▼

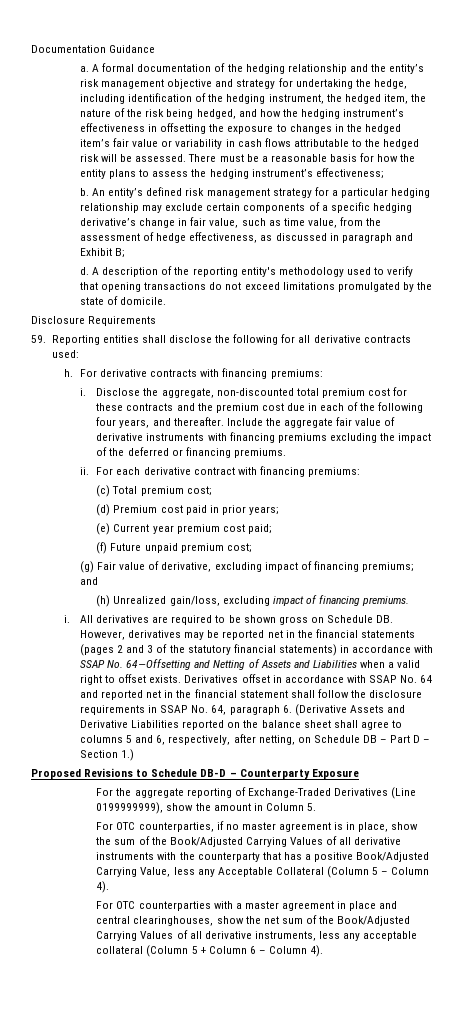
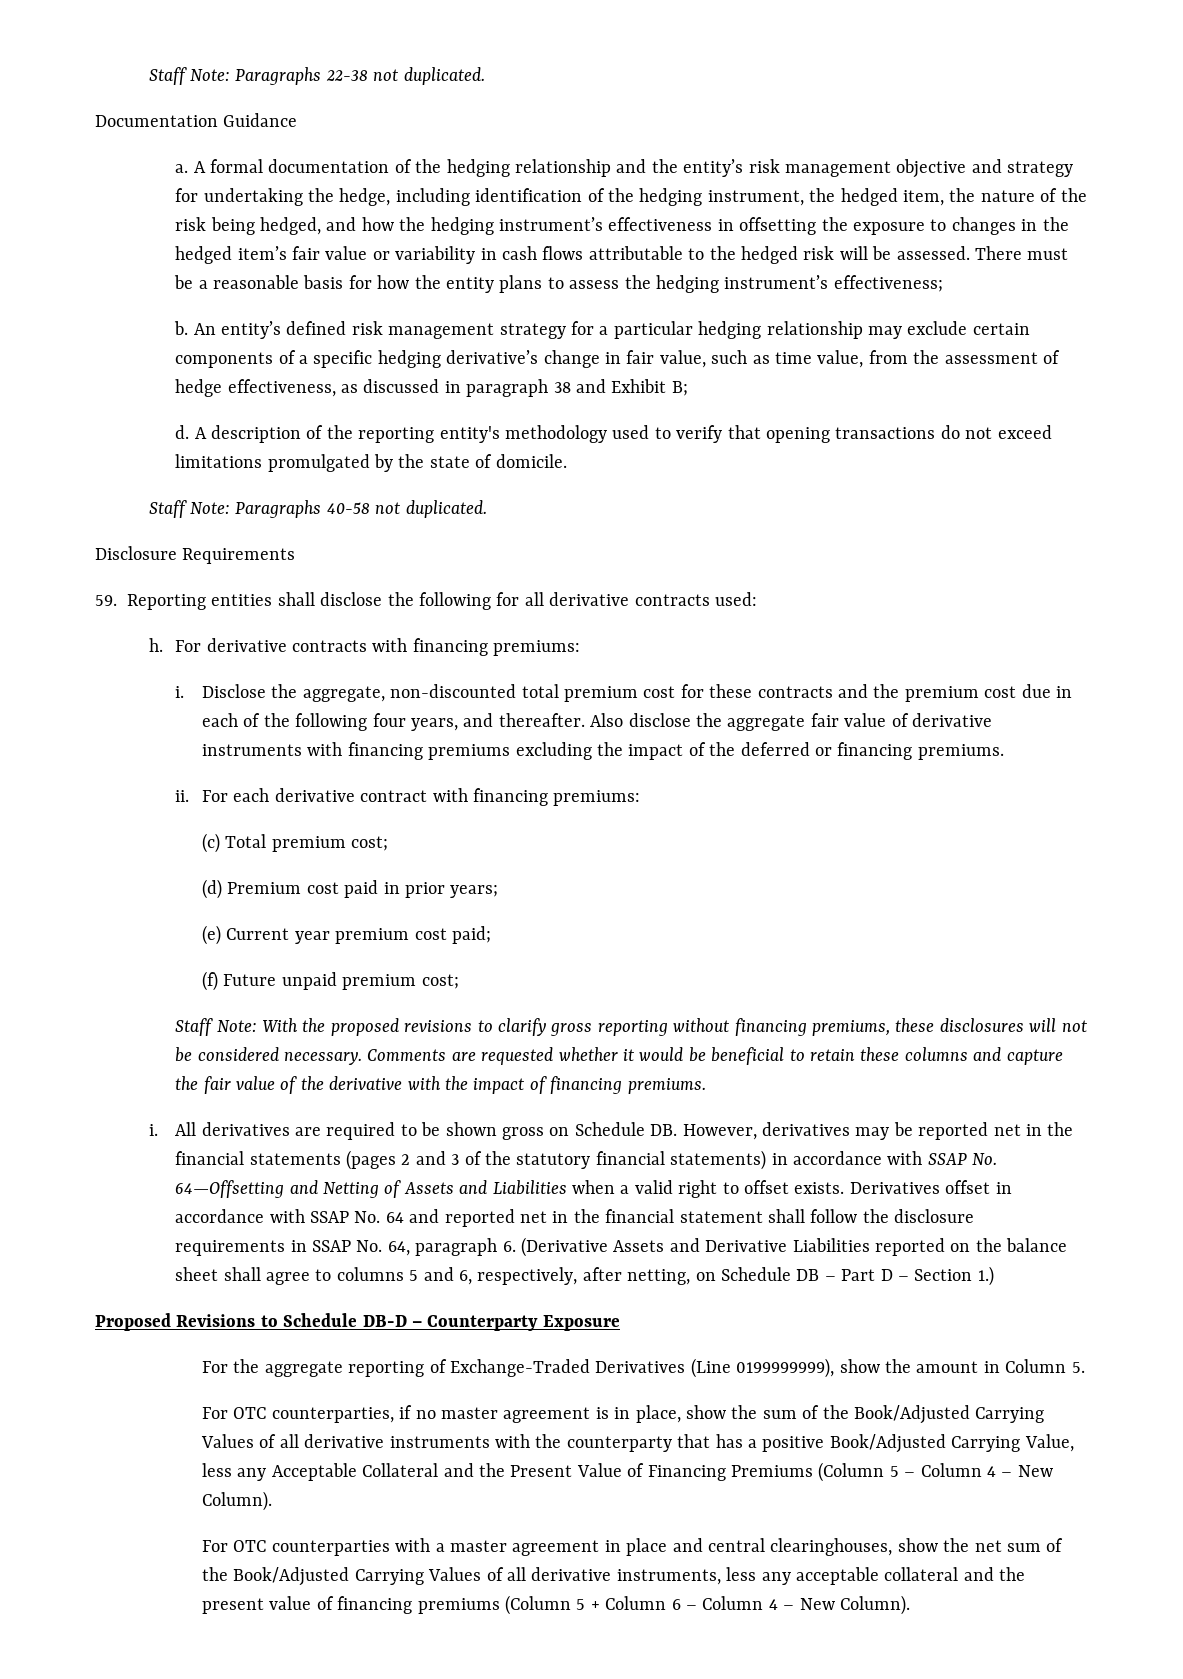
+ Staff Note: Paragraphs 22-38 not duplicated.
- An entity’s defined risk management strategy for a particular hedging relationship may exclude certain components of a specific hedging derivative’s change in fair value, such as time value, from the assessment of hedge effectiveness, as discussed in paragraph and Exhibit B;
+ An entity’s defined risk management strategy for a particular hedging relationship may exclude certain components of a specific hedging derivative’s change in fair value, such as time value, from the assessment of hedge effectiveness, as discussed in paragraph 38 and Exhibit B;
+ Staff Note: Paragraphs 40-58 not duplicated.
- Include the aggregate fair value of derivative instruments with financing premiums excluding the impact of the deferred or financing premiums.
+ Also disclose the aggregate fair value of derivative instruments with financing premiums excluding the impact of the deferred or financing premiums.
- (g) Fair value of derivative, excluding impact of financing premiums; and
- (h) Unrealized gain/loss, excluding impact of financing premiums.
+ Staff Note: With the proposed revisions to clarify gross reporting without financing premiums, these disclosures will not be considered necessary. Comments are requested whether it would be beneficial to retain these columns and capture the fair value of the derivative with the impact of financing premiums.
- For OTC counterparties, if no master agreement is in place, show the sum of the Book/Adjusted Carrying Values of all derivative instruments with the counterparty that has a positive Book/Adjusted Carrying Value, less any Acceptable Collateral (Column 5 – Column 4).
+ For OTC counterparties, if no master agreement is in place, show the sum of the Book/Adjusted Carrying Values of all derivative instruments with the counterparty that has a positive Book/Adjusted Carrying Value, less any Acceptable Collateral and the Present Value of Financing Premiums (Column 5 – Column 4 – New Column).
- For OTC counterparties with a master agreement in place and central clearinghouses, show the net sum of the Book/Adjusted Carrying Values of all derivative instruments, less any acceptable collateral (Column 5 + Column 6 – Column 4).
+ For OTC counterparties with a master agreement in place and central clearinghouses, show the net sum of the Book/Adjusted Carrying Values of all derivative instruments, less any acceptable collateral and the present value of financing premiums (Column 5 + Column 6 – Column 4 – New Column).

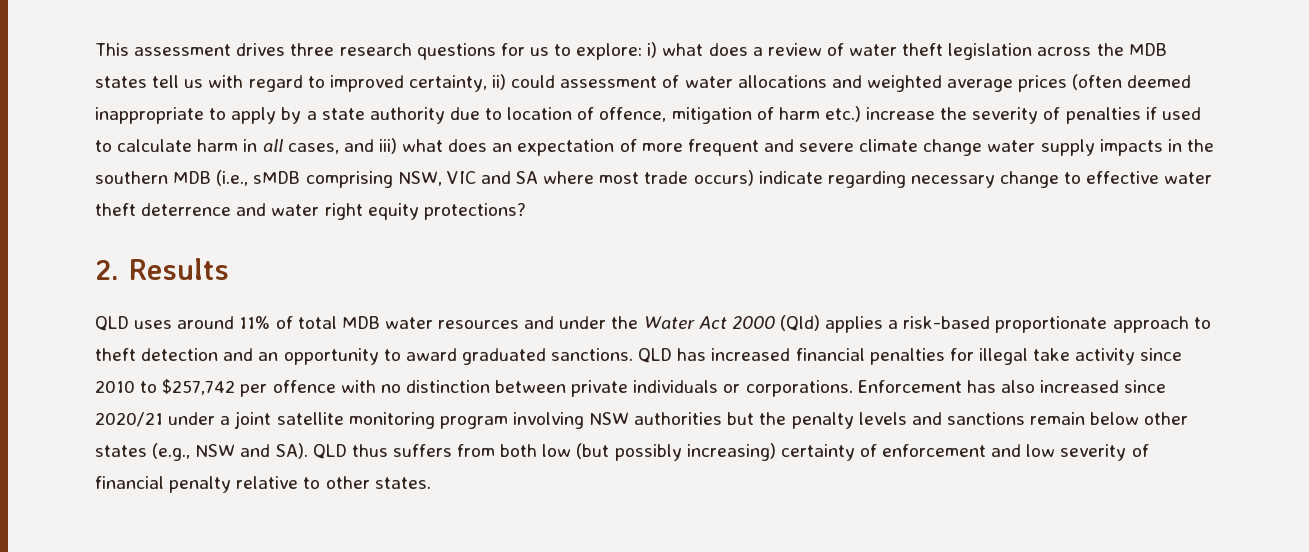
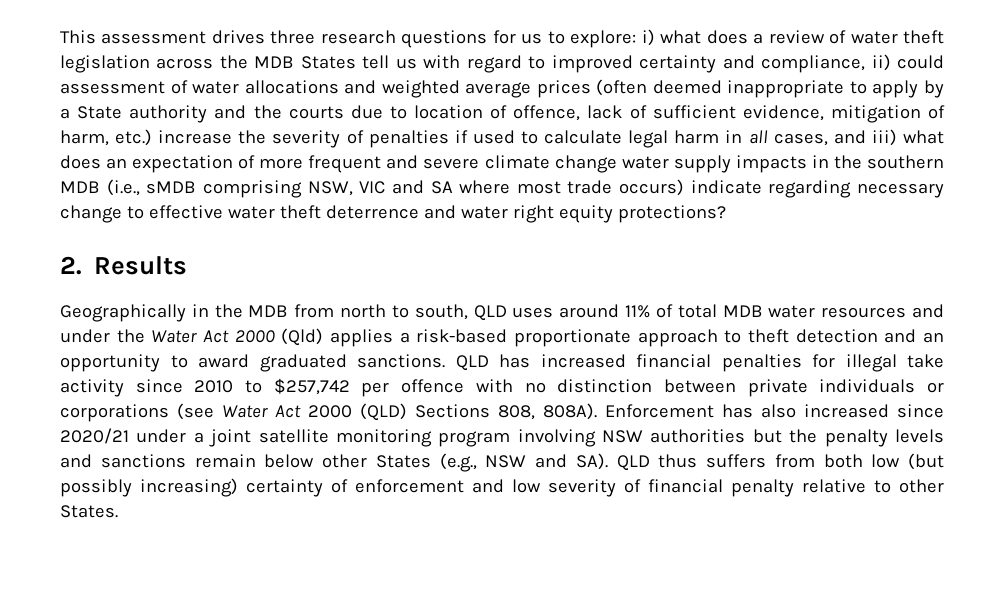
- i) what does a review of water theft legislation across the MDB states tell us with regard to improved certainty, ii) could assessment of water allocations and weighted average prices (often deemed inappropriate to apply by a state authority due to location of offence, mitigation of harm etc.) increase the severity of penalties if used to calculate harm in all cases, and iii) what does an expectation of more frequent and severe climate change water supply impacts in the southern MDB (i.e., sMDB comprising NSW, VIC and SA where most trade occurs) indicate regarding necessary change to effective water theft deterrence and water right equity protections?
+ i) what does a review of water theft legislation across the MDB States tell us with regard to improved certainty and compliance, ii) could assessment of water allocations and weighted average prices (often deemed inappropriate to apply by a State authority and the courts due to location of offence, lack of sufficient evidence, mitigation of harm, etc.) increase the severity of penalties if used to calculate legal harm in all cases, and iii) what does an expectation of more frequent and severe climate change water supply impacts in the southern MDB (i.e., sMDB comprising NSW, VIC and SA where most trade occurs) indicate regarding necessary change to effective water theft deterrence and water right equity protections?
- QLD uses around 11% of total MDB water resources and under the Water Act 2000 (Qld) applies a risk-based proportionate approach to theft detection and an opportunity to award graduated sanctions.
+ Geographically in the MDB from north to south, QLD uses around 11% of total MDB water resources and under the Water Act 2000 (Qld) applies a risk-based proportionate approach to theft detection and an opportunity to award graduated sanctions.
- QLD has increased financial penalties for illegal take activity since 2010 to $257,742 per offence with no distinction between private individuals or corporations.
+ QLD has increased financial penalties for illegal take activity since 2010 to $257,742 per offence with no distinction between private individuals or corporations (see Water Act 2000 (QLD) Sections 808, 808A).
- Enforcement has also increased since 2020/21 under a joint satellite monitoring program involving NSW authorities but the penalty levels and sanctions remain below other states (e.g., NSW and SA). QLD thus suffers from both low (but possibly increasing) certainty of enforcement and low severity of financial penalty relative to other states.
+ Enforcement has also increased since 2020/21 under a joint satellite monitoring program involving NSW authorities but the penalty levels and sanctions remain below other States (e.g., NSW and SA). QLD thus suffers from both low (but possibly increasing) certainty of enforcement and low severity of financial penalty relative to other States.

▲

Output the material above exactly, but only from the line that carries "Geographically in the" through the line that carries "- Enforcement has".

§ Written answer:
+ Geographically in the MDB from north to south, QLD uses around 11% of total MDB water resources and under the Water Act 2000 (Qld) applies a risk-based proportionate approach to theft detection and an opportunity to award graduated sanctions.
- QLD has increased financial penalties for illegal take activity since 2010 to $257,742 per offence with no distinction between private individuals or corporations.
+ QLD has increased financial penalties for illegal take activity since 2010 to $257,742 per offence with no distinction between private individuals or corporations (see Water Act 2000 (QLD) Sections 808, 808A).
- Enforcement has also increased since 2020/21 under a joint satellite monitoring program involving NSW authorities but the penalty levels and sanctions remain below other states (e.g., NSW and SA). QLD thus suffers from both low (but possibly increasing) certainty of enforcement and low severity of financial penalty relative to other states.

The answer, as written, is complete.